Supplementary prescribing to be extended next year
Chiropodists, physiotherapists, radiographers and optometrists are to be the next professionals to join the ranks of supplementary prescribers. The planned legislative change will apply throughout the UK, but it is for the devolved administrations to determine the extent of its local application in the NHS.
Consultation on proposals to allow members of these groups to start supplementary
prescribing from early in 2005 started on 10 May and will continue for
12 weeks.
Although the consultation contains no proposals on the extent of the
responsibility for these new prescribers, the Department of Health says
that they would encompass the treatment and management of conditions
such as glaucoma, chronic back pain and the effects of multiple sclerosis,
as well as providing pain relief for patients attending radiography sessions.
Supplementary
prescribing is a voluntary partnership between a doctor
or dentist and another health professional to prescribe
medicines under agreed patient-specific
clinical management plans.

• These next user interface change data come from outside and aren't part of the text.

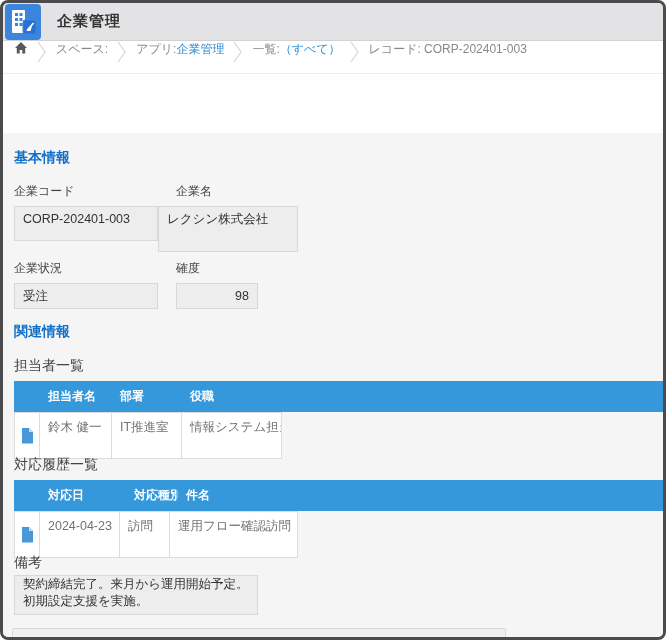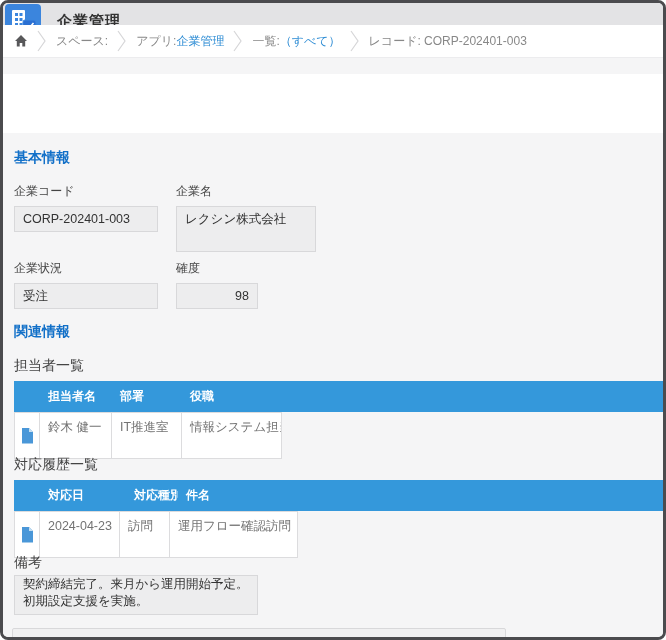--- a/index.html
+++ b/index.html
@@ -4,42 +4,42 @@
 <style>
   html,body { margin:0; padding:0; background:#ffffff; font-family:"Liberation Sans","DejaVu Sans",sans-serif; }
   .window { position:relative; width:660px; height:634px; border:3px solid #4b4b4e; border-radius:8px; overflow:hidden; background:#f5f5f6; }
 
   
   .titlebar { position:absolute; top:0; left:0; right:0; height:38px; background:#e3e3e5; border-bottom:1px solid #d2d2d4; display:flex; align-items:center; box-sizing:border-box; }
   .app-icon { width:36px; height:36px; border-radius:4px; margin:1px 0 0 2px; background:#3b85dd; flex:none; display:flex; align-items:center; justify-content:center; }
   .app-title { margin-left:16px; font-size:15px; font-weight:bold; color:#333; letter-spacing:1px; }
 
   
-  .crumbs { position:absolute; top:22px; left:0; right:0; height:33px; background:#fff; border-bottom:1px solid #ececee; display:flex; align-items:center; padding-left:11px; font-size:12px; color:#888; box-sizing:border-box; white-space:nowrap; }
+  .crumbs { position:absolute; top:38px; left:0; right:0; height:33px; background:#fff; border-bottom:1px solid #ececee; display:flex; align-items:flex-start; padding-left:11px; font-size:12px; color:#888; box-sizing:border-box; white-space:nowrap; }
   .crumb-sep { margin:0 9px; flex:none; display:flex; align-items:center; }
   .crumb-link { color:#2d8cd4; text-decoration:none; cursor:pointer; }
   .crumb-plain { color:#888; }
 
   .toolbar-space { position:absolute; top:71px; left:0; right:0; height:59px; background:#ffffff; }
 
   
   .content { position:absolute; top:130px; left:0; right:0; bottom:0; background:#f5f5f6; padding-left:11px; box-sizing:border-box; overflow:hidden; }
   .sec-h { font-size:14px; font-weight:bold; color:#1270c8; line-height:16px; }
   .sec-h.basic { margin-top:16px; }
   .sec-h.related { margin-top:14px; }
   .f-label { font-size:12px; color:#444; line-height:15px; }
   .f-box { background:#ededee; border:1px solid #d8d8da; color:#333; font-size:12.5px; box-sizing:border-box; padding:4px 8px; line-height:17px; }
   .frow { display:flex; align-items:flex-start; }
   .labels-r1 { margin-top:19px; }
   .boxes-r1 { margin-top:7px; }
   .labels-r2 { margin-top:9px; }
   .boxes-r2 { margin-top:7px; }
   .cell-a { width:144px; margin-right:18px; flex:none; box-sizing:border-box; }
   .cell-b { width:140px; flex:none; box-sizing:border-box; }
-  .box-code { width:144px; height:26px; margin-right:18px; }
+  .box-code { width:144px; height:35px; }
   .box-name { width:140px; height:46px; }
   .box-status { width:144px; height:26px; margin-right:18px; }
   .box-prob { width:82px; height:26px; text-align:right; }
 
   .tbl-label { font-size:14px; color:#444; line-height:15px; }
   .lbl-contacts { margin-top:19px; }
   .lbl-history { margin-top:14px; }
   .lbl-remarks { margin-top:13px; }
 
   .tbl { margin-top:8px; }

It is not restricted to the NHS. Currently,
supplementary
prescribers cannot prescribe Controlled Drugs, but this is expected to
become possible later this year.
Dietitians, occupational therapists, orthotists, prosthetists,
and speech and language therapists will be allowed to supply and
administer prescription medicines under patient group directions
from 18 May (PJ, 9 August 2003, p166). Chiropodists, physiotherapists,
radiographers and optometrists are already allowed to sell, supply
or administer medicines under patient group directions.